In this study, from the intersection point of the LMWL with the GMWL, the initial isotopic composition of precipitation is deduced as follows: δ D=−6 ‰ and δ 18O =−2 ‰. The isotopic abundance ratios were computed from the δ values and the fraction ‘f’ of the remaining vapour was calculated and given in table 4 for the different regions.

Table 4 Isotope abundance ratios and the fraction of air mass remaining in the three regions of the Pamba River Basin as obtained from the precipitation δ values.

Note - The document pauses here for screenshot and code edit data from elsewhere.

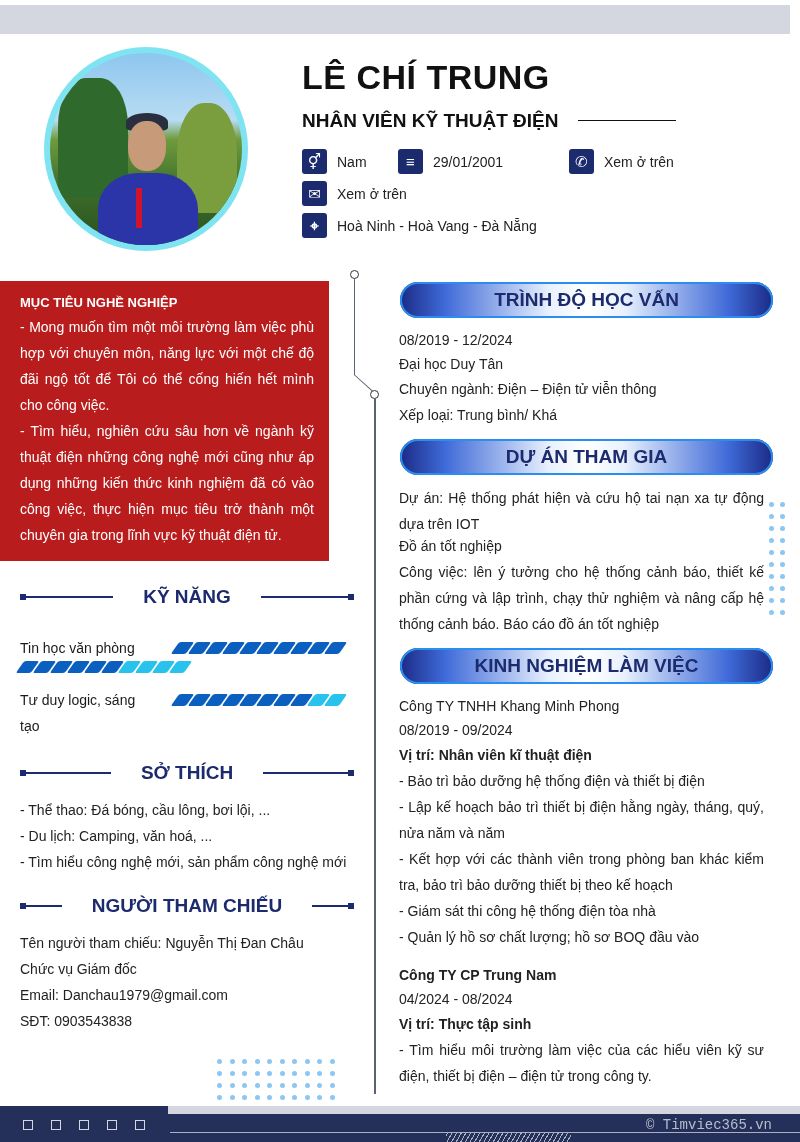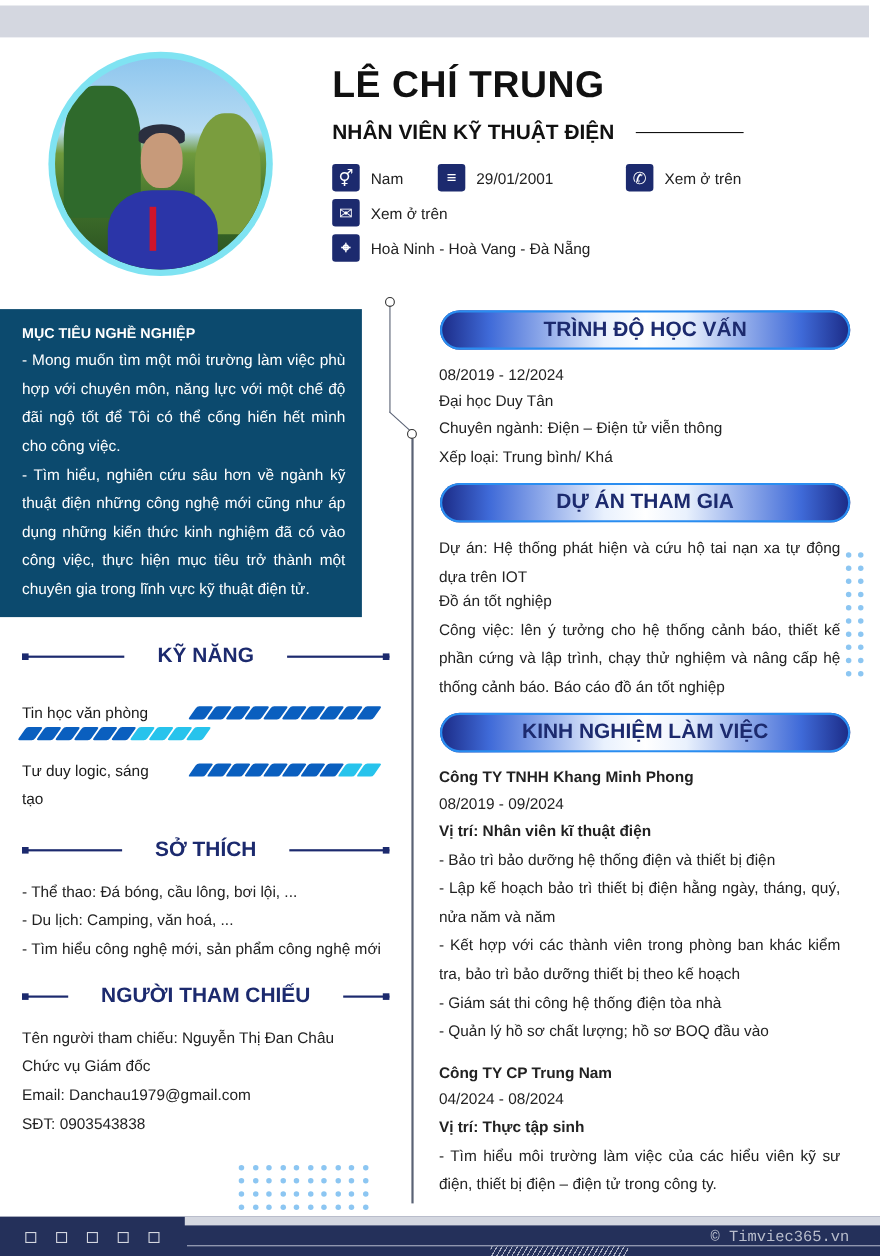"MỤC TIÊU NGHỀ NGHIỆP" .objective { background: #0c4a6e -> #b91c1c }
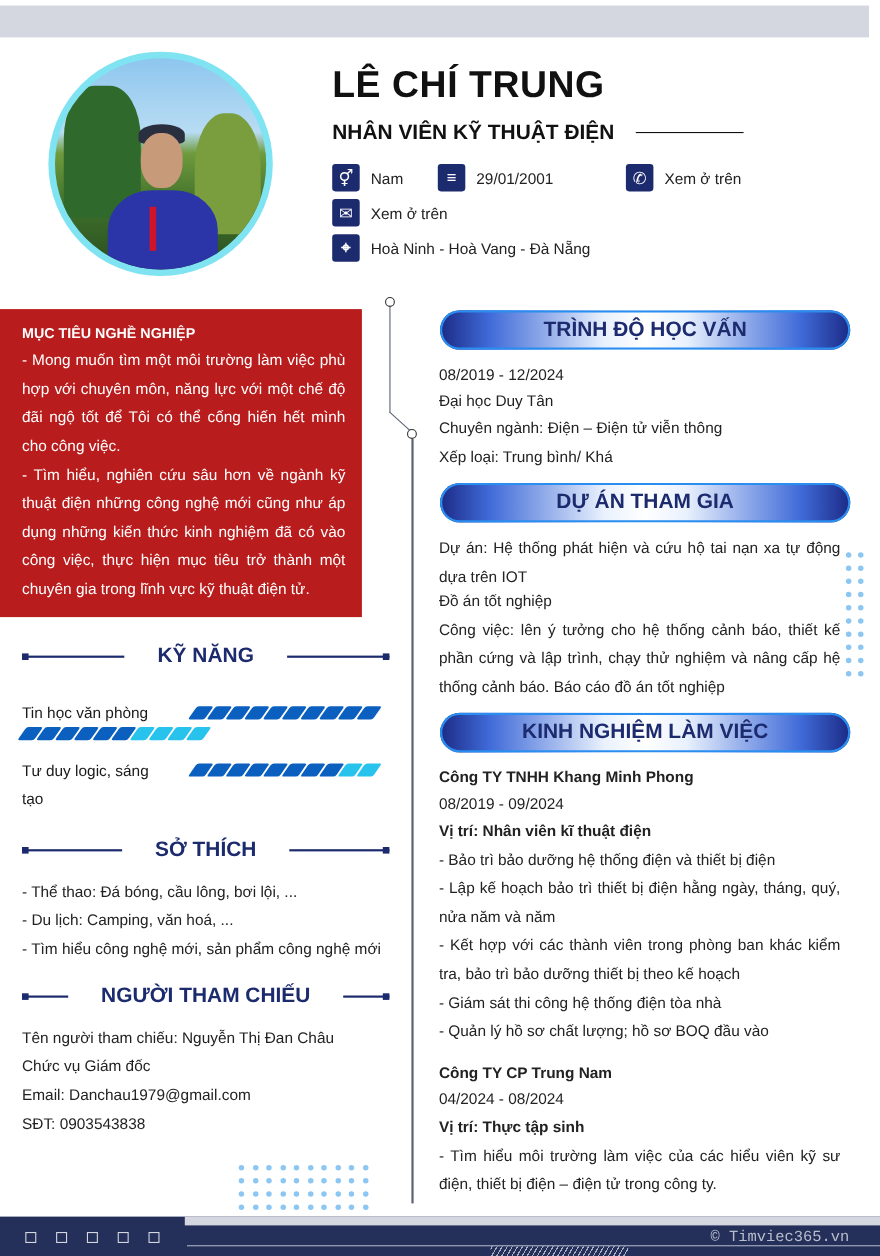"Công TY TNHH Khang Minh" div.rtext { font-weight: bold -> normal }
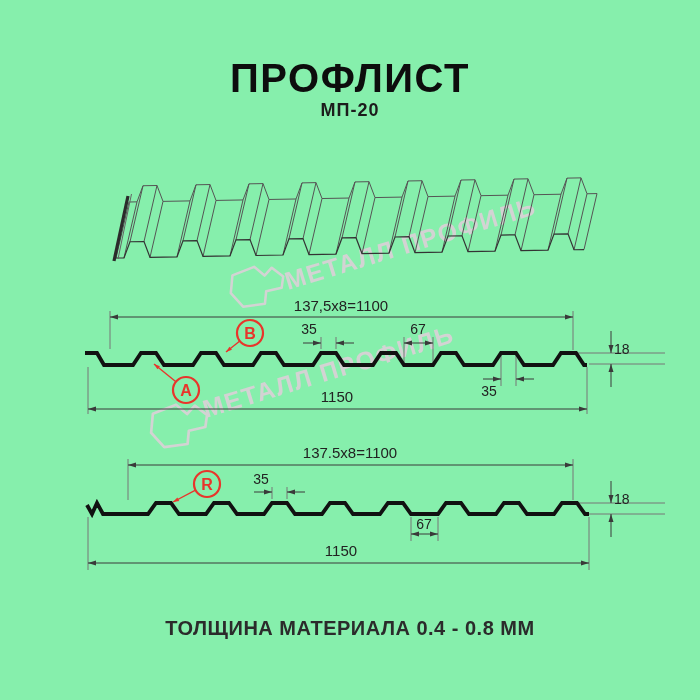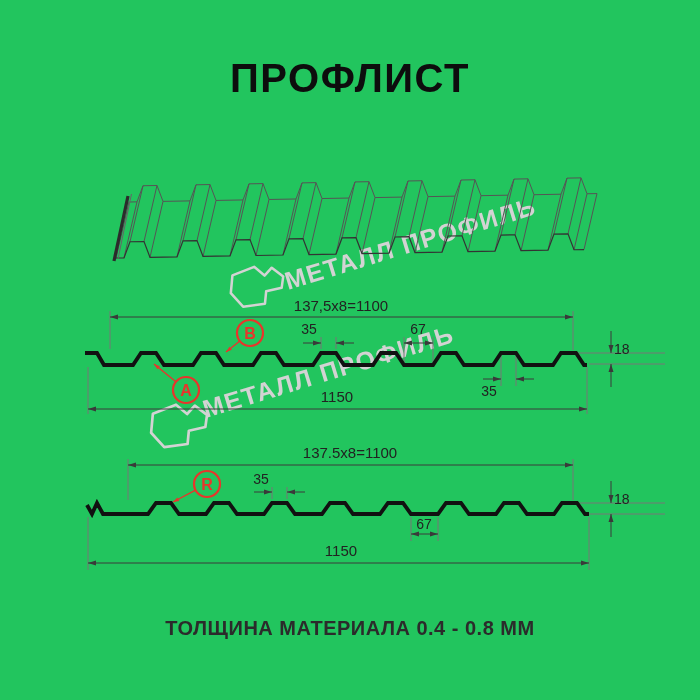"ПРОФЛИСТ" .page { background: #22c55e -> #86efac }
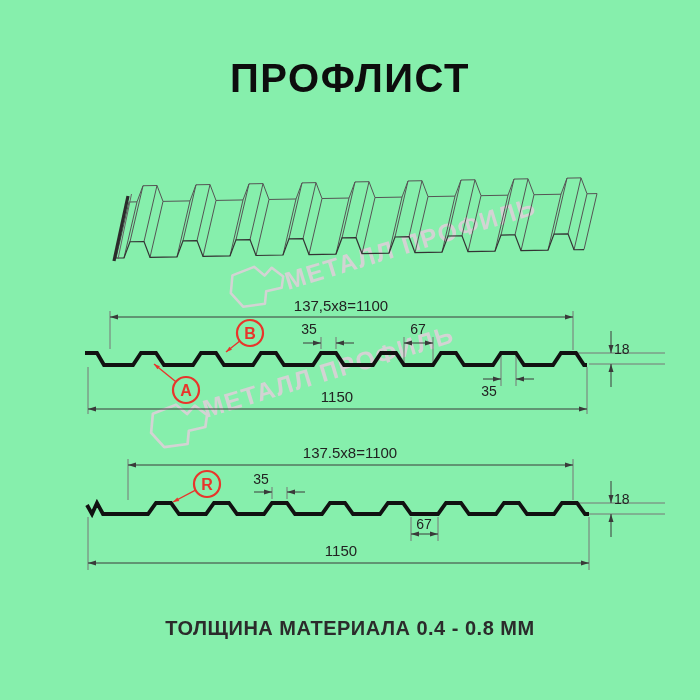"МП-20" div.subtitle { html: none -> <div>МП-20</div> }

The arithmetic mean of the δ values of precipitation collected in different months for each location was used for this study. From the computations, it can be seen that around 75% vapour remains in the air mass, in the lowland and midland regions. As with the progressive depletion of heavier isotopes from the lowland to the highland, the vapour is also found to be decreasing from 76 to 64%. If all the rains are considered together, we can say, about 30% of vapour in the original air mass is raining out in the Pamba River basin.

4 Conclusions

The stable isotopes of hydrogen and oxygen in precipitation of a tropical humid river basin, Pamba, in Kerala are probed to find out the spatiotemporal variation in isotope composition and the vapour sources of precipitation. δD and δ 18O of the monthly composite precipitation samples collected from the lowland (<7 m), midland (7–75 m) and highland (>75 m) regions showed significant seasonal and spatial variation. Altitude effect was manifested well in the study area (0.1 ‰ for δ 18O and 0.8 ‰ for δ 2H per 100 m elevation), while the evidence for the amount effect was not clearly visible. The meteorological parameters are more or less similar in the three physiographic regions during south-west monsoon and the wind direction is uniform from the surface up to 6 km and the wind speed is up to 60 kt. The precipitation may have formed from the marine moisture, which is supplied at a steady rate, without much isotopic evolution in this period masking the possible depletion of heavier isotopes with increasing rainfall. The precipitation in the lowland and midland regions can be considered as the first condensate of the monsoon vapour and the precipitation occurring in the highlands showed rainout evolution. Contribution from locally recycled vapour in precipitation of the area can be deduced from high d-excess values, particularly in the pre-monsoon season. The local meteoric water line developed for the basin showed evaporative enrichment and the fraction of rain precipitated was calculated to be ∼30% from the Rayleigh distillation model.